Plan the perfect garden with our interactive tool →

Jade Plant Types

dollar plant (crassula portulacea) leaves close up image by Dmitry Rukhlenko from

Jade plants (Crassula spp.) are succulents native to parts of Africa. Desirable for their ease of care and distinctive, thick leaves, they are often called "money tree" plants and given as gifts. Jade plants thrive in the warm, dry conditions of most homes and are popularly grown as houseplants, according to Clemson University. Most types are slow-growing but can get quite large in their containers. Although jade plants flower occasionally, most of these cultivars are grown for their foliage, not their flowers.

"Lutea" (Crassula argentea)

"Lutea" is an unusual, rare type of jade plant. This variety features leaves shaped like cones, with a wider opening at one end that causes each leaf to somewhat resemble a spoon. Not only is this cultivar quite distinctive, but it is also one of the hardiest of all the jade plants. "Lutea" will thrive even if neglected, according to Cornell University.

"California Red Tip" (Crassula ovata)

Crassula ovata is the most common type of jade plant grown by home gardeners. "California Red Tip" is one type of C. ovata that is desirable for its showy leaves. This jade plant loves the full sun and will develop purple margins around the bright green, glossy leaves if given enough light. This plant has white, star-shaped flowers that appear in the spring.

"Blue Bird" (Crassula arborescens)

"Blue Bird" is a type of C. arborescens. This variety, also called "Silver Jade," has bluish-gray leaves with striking red borders. The colors are brighter if placed in a location where it will receive full sunlight. "Blue Bird" flowers with small, mounded groups of tiny pink blooms.

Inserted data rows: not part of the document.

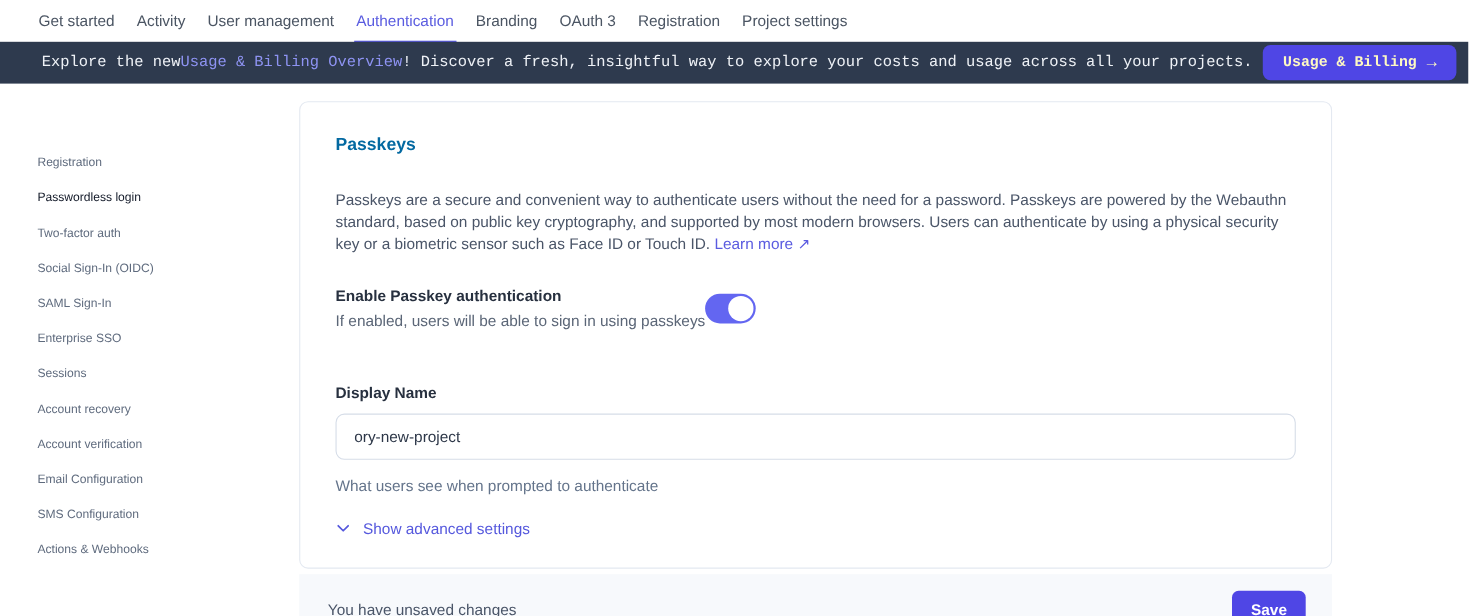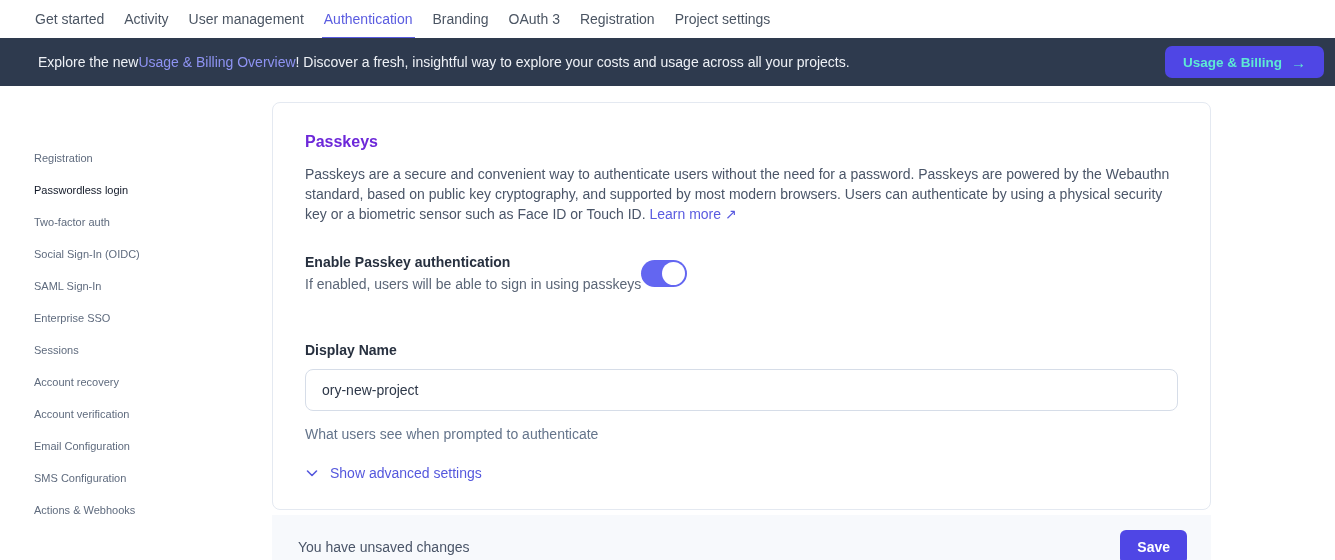--- a/index.html
+++ b/index.html
@@ -9,41 +9,41 @@
   
   .topnav { height: 38px; background: #ffffff; display: flex; align-items: center;
     padding-left: 35px; gap: 20px; }
   .tab { font-size: 14px; color: #4b5563; cursor: pointer; height: 42px;
     display: flex; align-items: center; position: relative; white-space: nowrap; }
   .tab.active { color: #5a5ce0; font-weight: 500; }
   .tab.active::after { content: ""; position: absolute; left: -2px; right: -2px;
     bottom: 0; height: 3px; background: #5a5ce0; }
 
   
-  .banner { height: 48px; background: #2e3a4e; display: flex; align-items: center;
-    padding: 0 11px 0 38px; color: #eef1f6; font-size: 14px; position: relative; }
+  .banner { height: 38px; background: #2e3a4e; display: flex; align-items: center;
+    padding: 0 11px 0 38px; color: #eef1f6; font-size: 14px; position: relative; font-family: Liberation Mono, monospace; }
   .banner a.banner-link { color: #8e93f2; text-decoration: none; cursor: pointer; }
-  .banner-btn { margin-left: auto; background: #4f46e5; color: #5eead4; border: none;
+  .banner-btn { margin-left: auto; background: #4f46e5; color: #fef9c3; border: none;
     border-radius: 7px; height: 32px; padding: 0 18px; font-size: 13.5px;
     font-weight: bold; display: flex; align-items: center; gap: 9px; cursor: pointer;
     font-family: inherit; }
   .banner-btn .arrow { font-size: 15px; font-weight: normal; }
 
   
   .content { display: flex; }
   .sidebar { flex: 0 0 272px; padding: 56px 0 0 34px; }
   .side-item { font-size: 11px; color: #5f6b7e; height: 32px; display: flex;
     align-items: center; cursor: pointer; white-space: nowrap; }
   .side-item.active { color: #111827; font-weight: 400; }
 
   .main { flex: 1; padding-top: 16px; }
   .card { width: 939px; background: #ffffff; border: 1px solid #e4e9f1;
     border-radius: 8px; padding: 30px 32px 28px 32px; min-height: 398px; }
-  .card-title { font-size: 16px; font-weight: bold; color: #6d28d9; }
-  .card-desc { margin-top: 13px; font-size: 14px; line-height: 20px; color: #4a5568;
+  .card-title { font-size: 16px; font-weight: bold; color: #0369a1; }
+  .card-desc { margin-top: 30px; font-size: 14px; line-height: 20px; color: #4a5568;
     max-width: 875px; }
   .inline-link { color: #5a5be0; text-decoration: none; cursor: pointer; }
 
   .toggle-row { margin-top: 30px; display: flex; 
     align-items: center; }
   .field-label { font-size: 14px; font-weight: bold; color: #27303f; }
   .field-help { font-size: 14px; color: #5b6677; margin-top: 6px; }
 
   .switch { width: 46px; height: 27px; border-radius: 14px; background: #6366f1;
     position: relative; cursor: pointer; flex: 0 0 auto; }

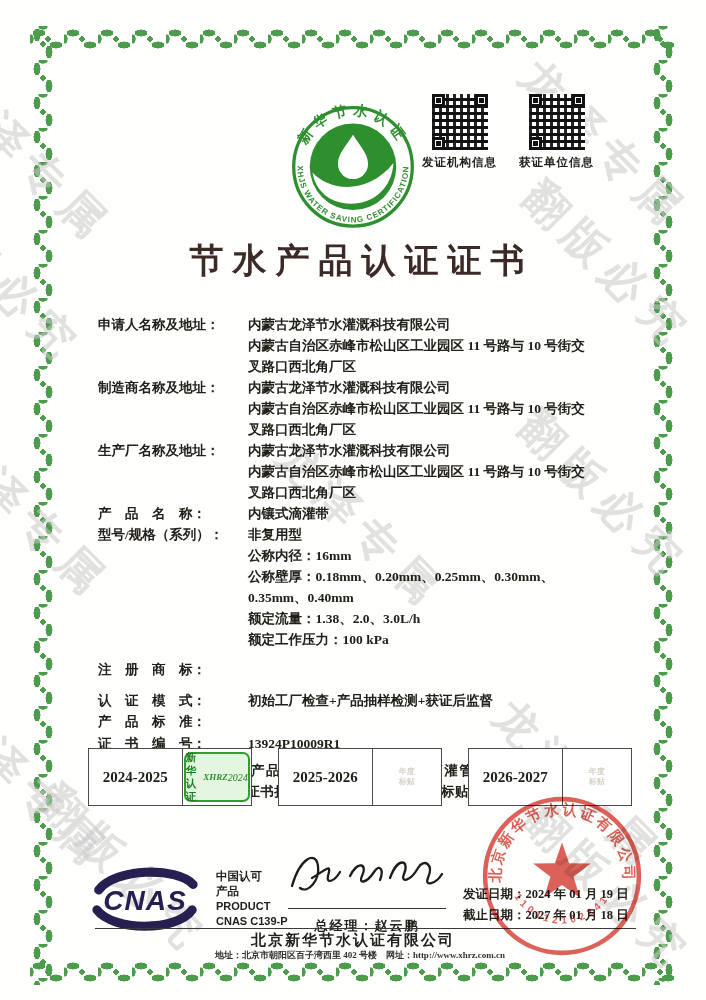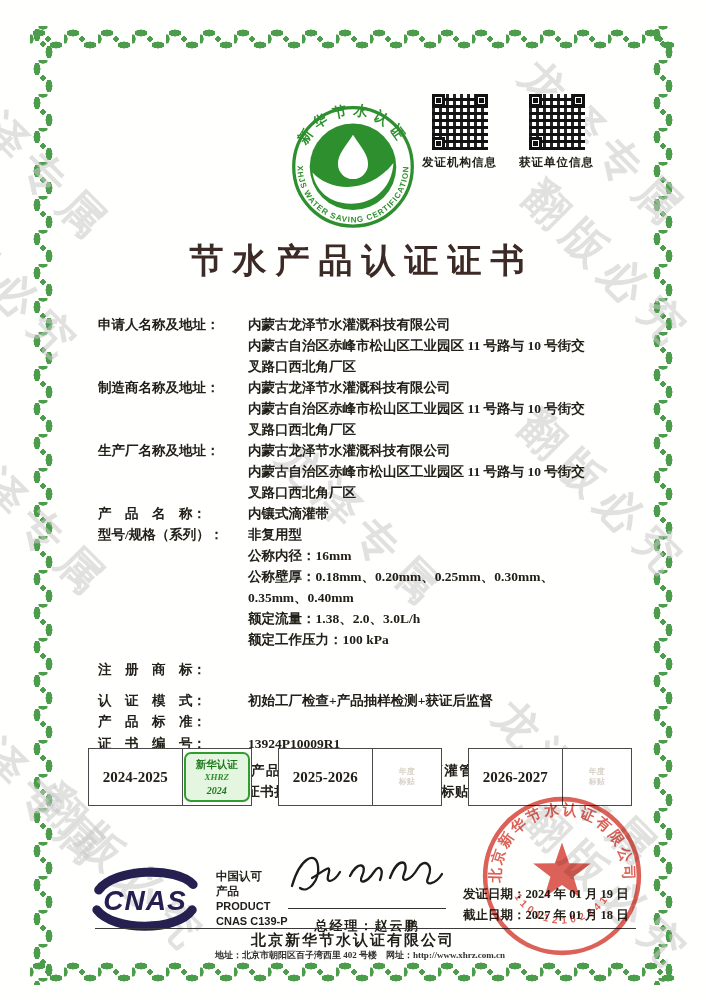--- a/index.html
+++ b/index.html
@@ -77,25 +77,25 @@
   
   .boxes{position:absolute;left:88px;top:748px;width:544px;display:flex;gap:26px;}
   .ybox{flex:1;height:56px;border:1.5px solid #4a4a4a;display:flex;background:#fff;}
   .ybox .yr{
     flex:1.15;display:flex;align-items:center;justify-content:center;
     font-size:15px;font-weight:bold;border-right:1.5px solid #4a4a4a;
   }
   .ybox .slot{flex:.85;display:flex;align-items:center;justify-content:center;}
   .sticker{
     width:62px;height:46px;border:2px solid #2f9e2f;border-radius:7px;background:#e4f6e0;
-    display:flex;flex-direction:column;align-items:center;justify-content:center;line-height:13px;
+    display:flex;flex-direction:row;align-items:center;justify-content:center;line-height:13px;
   }
   .sticker .st1{font-size:10.5px;font-weight:bold;color:#1c7a1c;}
   .sticker .st2{font-size:9px;font-style:italic;font-weight:bold;color:#2f8f2f;}
-  .sticker .st3{font-size:10px;font-style:italic;font-weight:bold;color:#1c7a1c;}
+  .sticker .st3{font-size:10px;font-style:italic;font-weight:normal;color:#1c7a1c;}
   .ph{font-size:8px;line-height:10px;color:#d8d2c8;text-align:center;font-weight:bold;}
   
   .cnas{position:absolute;left:86px;top:866px;display:flex;gap:12px;align-items:center;}
   .cnas-lines{font-size:11.5px;line-height:15px;font-weight:bold;}
   .cnas-lines .en{font-family:"Liberation Sans","DejaVu Sans",sans-serif;font-size:11px;}
   .sig{position:absolute;left:282px;top:842px;}
   .signer{
     position:absolute;left:288px;top:908px;width:158px;border-top:1.5px solid #333;
     padding-top:8px;text-align:center;font-size:13px;font-weight:bold;letter-spacing:2px;
   }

"Tricolor" (Crassula ovata)

"Tricolor" is another type of C. ovata. Sometimes simply called a "jade tree," this variety has flowers that are white with pink centers. The pointed leaves are also striped in cream and pink, making this plant a striking choice for the home gardener who wants a jade plant that strays from the traditional green color.

"Bronze Beauty" (Crassula ovata)

"Bronze Beauty" is the slowest-growing of all jade plants, according to Clemson University. Still, it is popular with home gardeners who want to cultivate a bonsai shape in their jade plant. The leaves of this jade plant are delicate, round, and copper-colored.